No, not programmatically, I would expect this would be a provisioning
time setup operation when the server/service is instantiated.
> Why wouldn't you want the mapping
> to live beyond a single boot?
This goes back to not being able to assume that the media is
persistent. If an application/use case needs the kernel to recall
provisioning decisions then that application needs to stick to
libnvdimm namespace labels, block device partitions, or a filesystem.
>> * carving up a PCI-E device memory bar for managing peer-to-peer
>> transactions: In the thread about enablling P2P DMA one of the
>> concerns that was raised was security separation of different users of
>> a device: http://marc.info/?l=linux-kernel&m=148106083913173&w=2
>
> OK, but I wasn't sure that there was consensus in that thread. It
> seemed more likely that the block device ioctl path would be pursued.
> If this is the preferred method, I think you should document their
> requirements and show how the implementation meets them, instead of
> leaving that up to reviewers. Or, at the very least, CC the interested
> parties?
I put those details here [1]. That thread did try to gather
requirements, but got muddled between graphics, mm, and RDMA concerns.

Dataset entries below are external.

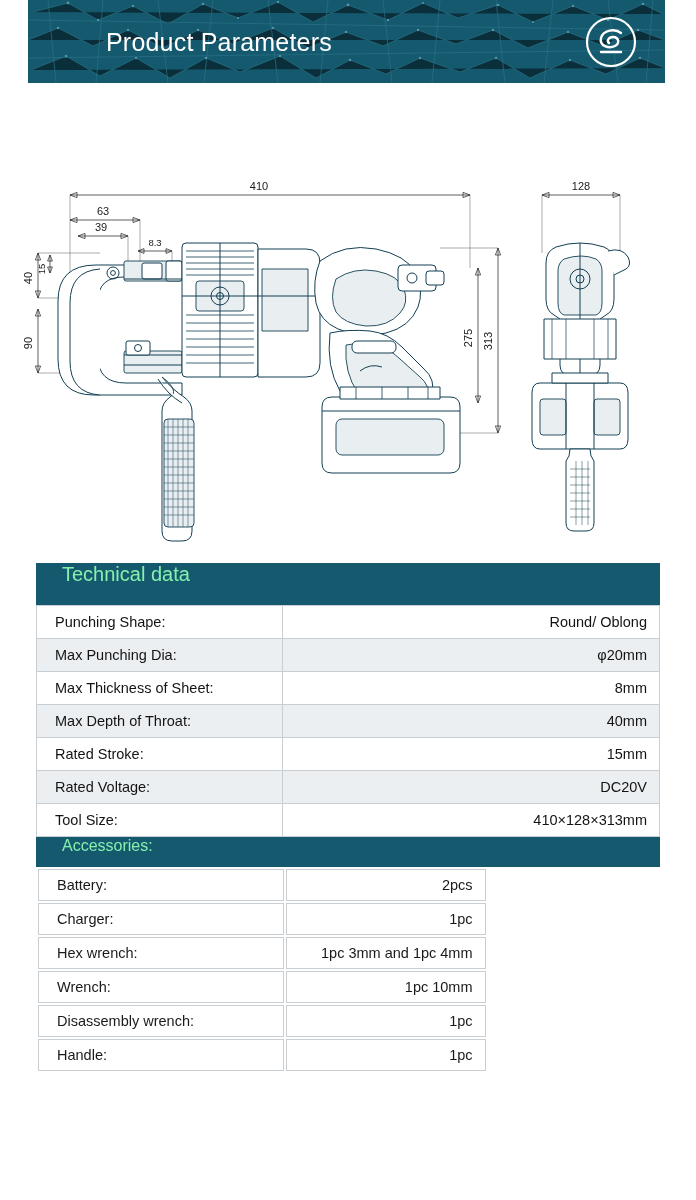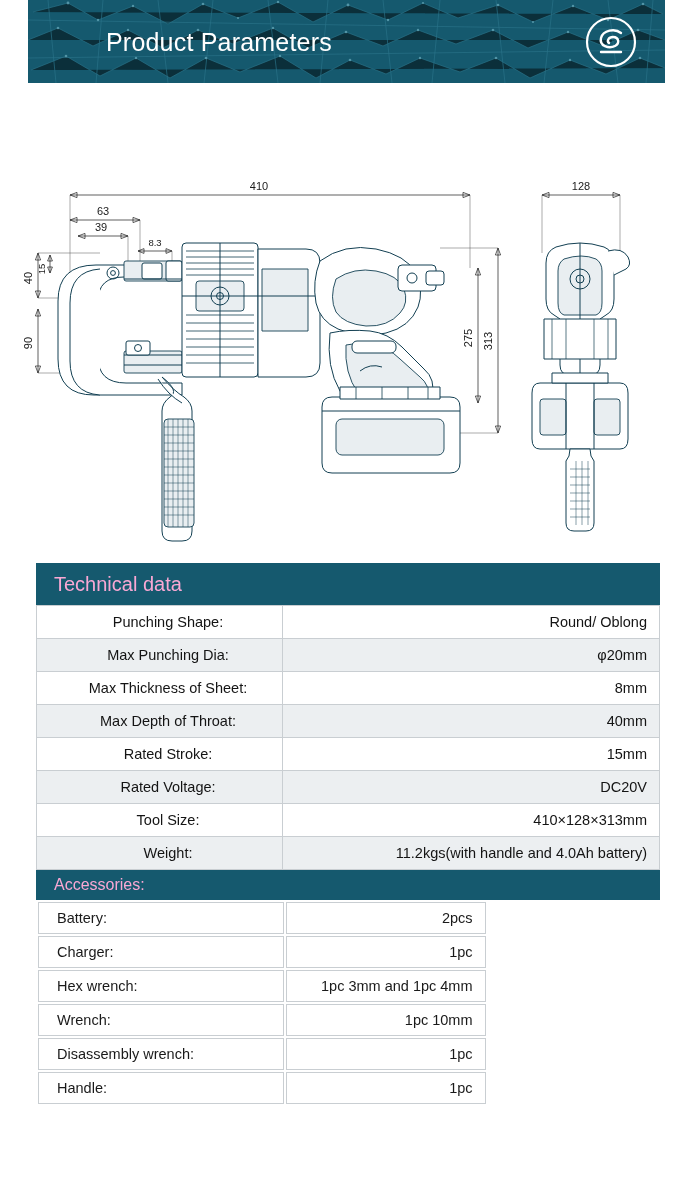--- a/index.html
+++ b/index.html
@@ -67,11 +67,10 @@
   }
   .sect-header {
     background: #15596e;
-    color: #f9a8d4;
+    color: #86efac;
     height: 42px;
     display: flex;
-    align-items: center;
-    padding-left: 18px;
+    padding-left: 26px;
     font-size: 20px;
     box-sizing: border-box;
   }

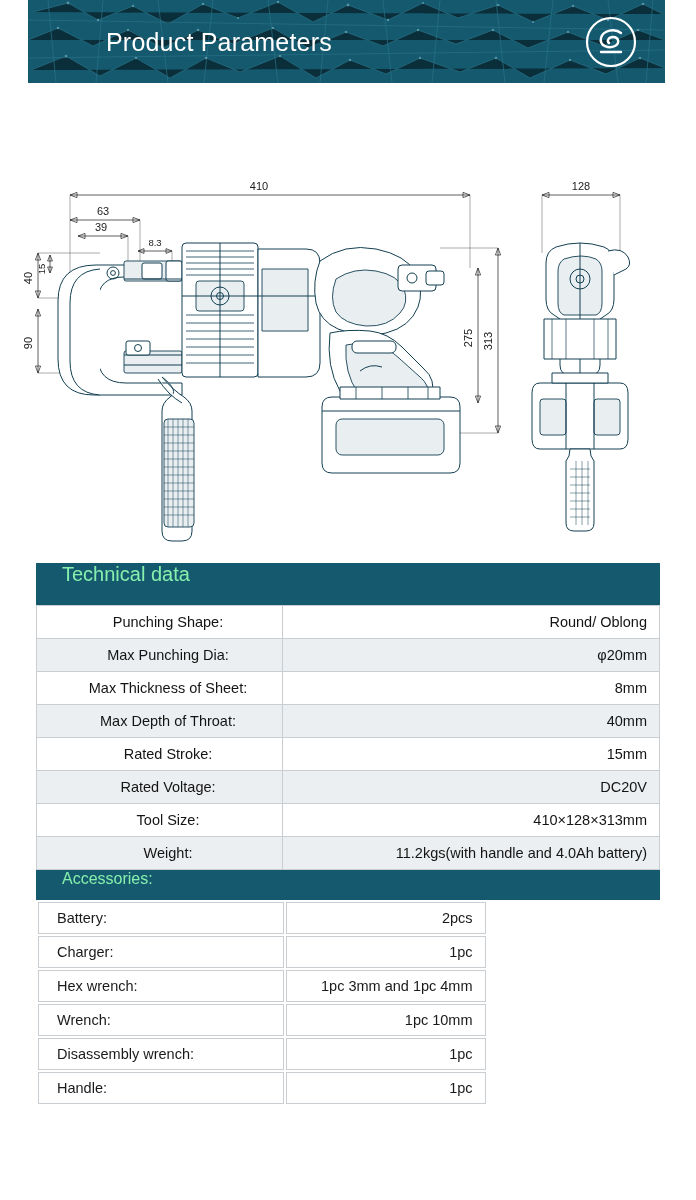--- a/index.html
+++ b/index.html
@@ -92,7 +92,7 @@
   table.spec td.k {
     width: 246px;
     padding-left: 18px;
-    text-align: center;
+    text-align: left;
     color: #141414;
     margin-top: 24px;
   }

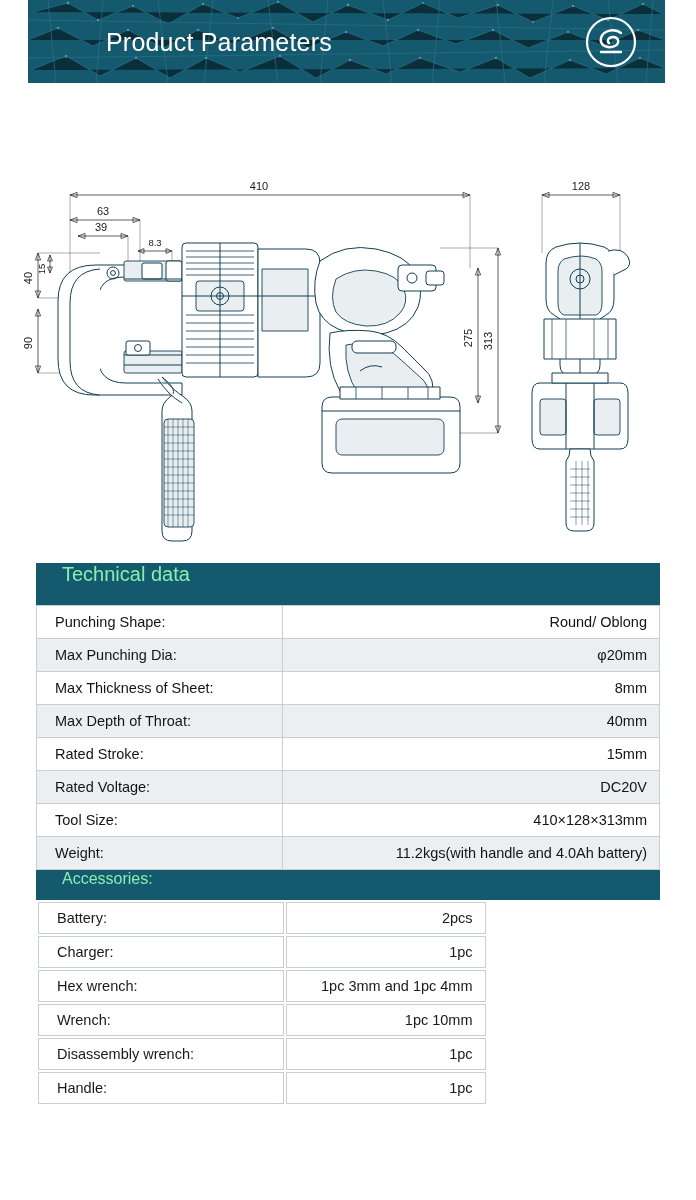--- a/index.html
+++ b/index.html
@@ -439,10 +439,6 @@
         <td class="k">Tool Size:</td>
         <td class="v">410×128×313mm</td>
       </tr>
-      <tr class="even">
-        <td class="k">Weight:</td>
-        <td class="v">11.2kgs(with handle and 4.0Ah battery)</td>
-      </tr>
     </tbody>
   </table>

Device-dax is not attempting to solve problems outside of its core use
of allowing an application to statically allocate reserved memory. If
it works by accident for a P2P RDMA use case, great, but to your
earlier concern we're not going to chase that use case with ever more
device-dax features.
[1]: http://marc.info/?l=linux-kernel&m=147983832620658&w=2
>>>> For persistent allocations, naming, and permissions automatically
>>>> recalled by the kernel, use filesystem-DAX. For a userspace helper
>>>
>>> I'd agree with that guidance if it wasn't for the fact that device dax
>>> was born out of the need to be able to flush dirty data in a safe manner
>>> from userspace. At best, we're giving mixed guidance to application
>>> developers.
>>
>> Yes, but at the same time device-DAX is sufficiently painful (no
>> read(2)/write(2) support, no builtin metadata support) that it may
>> spur application developers to lobby for a filesystem that offers
>> userspace dirty-data flushing. Until then we have this vehicle to test
>> the difference and dax-support for memory types beyond persistent
>> memory.
>
> Let's just work on the PMEM_IMMUTABLE flag that Dave suggested[1] and
> make device dax just for volatile memories.
Yes, let's work on PMEM_IMMUTABLE, and in the meantime we have
device-dax. It's not a zero sum situation.
Device-dax handles physical memory ranges generically, if you want to
"make device dax just for volatile memories", that's a user decision
to not give persistent memory ranges to device-dax.